I'm planning to use a discrete-time stochastic process defined in the following paper:
- Nicolau, J. (2002). Stationary Processes That Look Like Random Walks—The Bounded Random Walk Process in Discrete and Continuous Time. Econometric Theory, 18(1), 99–118. https://doi.org/10.1017/S0266466602181060
On page 109 of the paper (in PROPOSITION 5), the author states:
... and has a stationary density of the form: $$\begin{equation} \bar{p}(x) \propto \sigma^{-2} \exp \left\{-\frac{2 e^{k}}{\sigma^{2}}\left(\frac{e^{-\alpha_{1}(x-\tau)}}{\alpha_{1}}+\frac{e^{\alpha_{2}(x-\tau)}}{\alpha_{2}}\right)\right\} \end{equation}$$
This actually relates to the continuous-time version of the stochastic process.

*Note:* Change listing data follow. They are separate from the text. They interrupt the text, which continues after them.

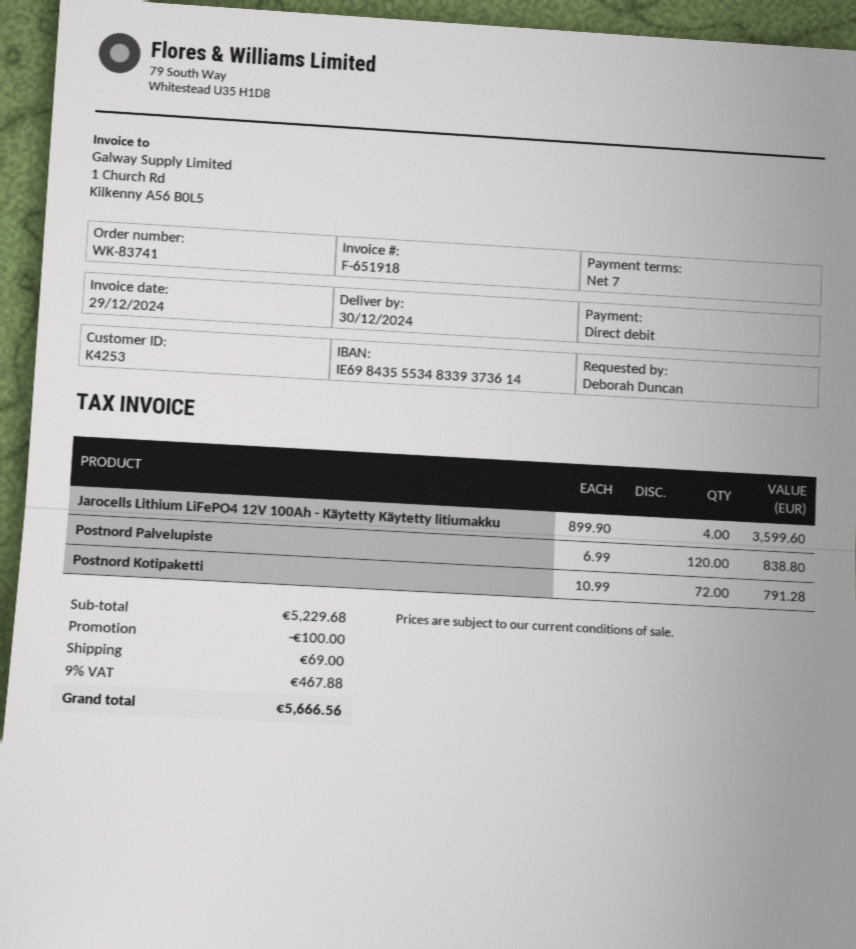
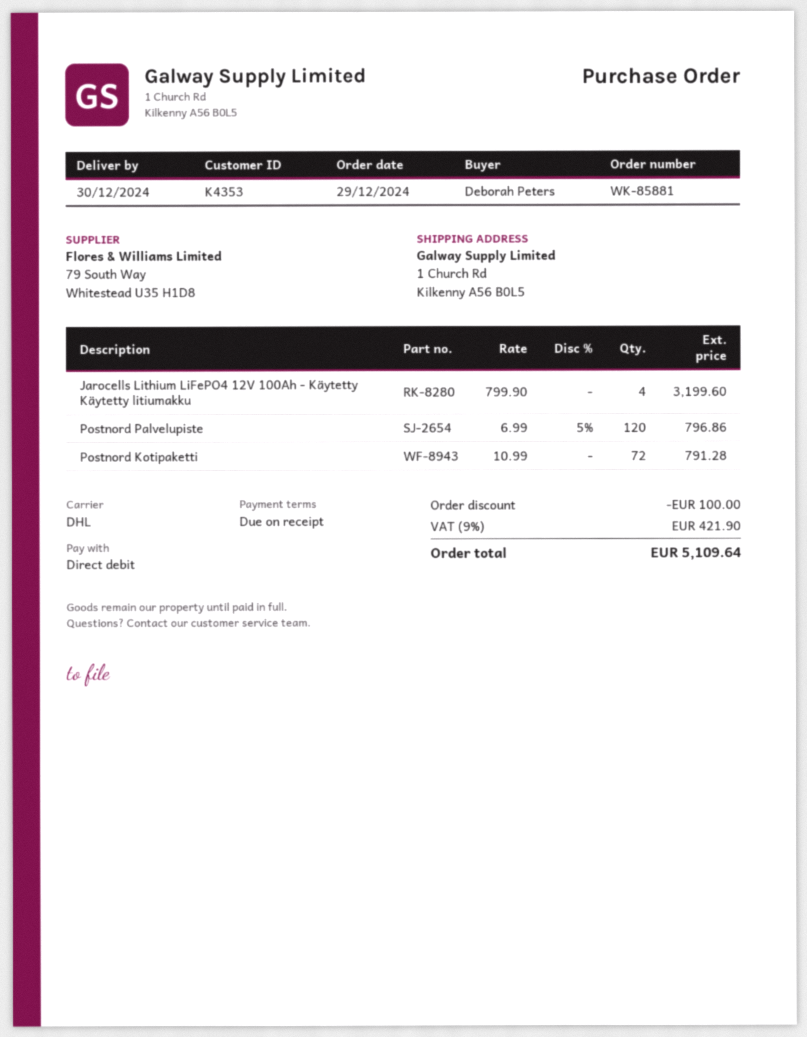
order number: WK-83741 -> WK-85881
payment terms: 7 days -> on receipt
customer number: K4253 -> K4353
ordered by: Deborah Duncan -> Deborah Peters
Jarocells Lithium LiFePO4 12V 100Ah - Käytetty Käytetty litiumakku: 4 x 899.90 = 3599.60 -> 4 x 799.90 = 3199.60
Postnord Palvelupiste: 120 x 6.99 = 838.80 -> 120 x 6.99 - 5% = 796.86
shipping: 69.00 -> none
tax: 9% = 467.88 -> 9% = 421.90
total: 5666.56 -> 5109.64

Typical parameter values are: $$k = -5, \alpha_1 = \alpha_2 = 3, \tau = 100, \sigma=4$$
As far as I can tell, the area under this curve does not sum to 1 by definition. The author's example plot of the function (assuming you can resolve the bizarre x-axis range) also looks like it might sum to less than one:
My question is, is this a pdf and should the area under it sum to one? Or is the author saying this function is simply an indication of the "form" (i.e. shape) of the pdf, but is not the actual pdf? In which case, if I want the pdf, presumably I should divide by the integral, assuming I have a way to calculate it.
I suspect this is simply a matter of my interpretation of the what the equation above represents rather than a flaw in the paper.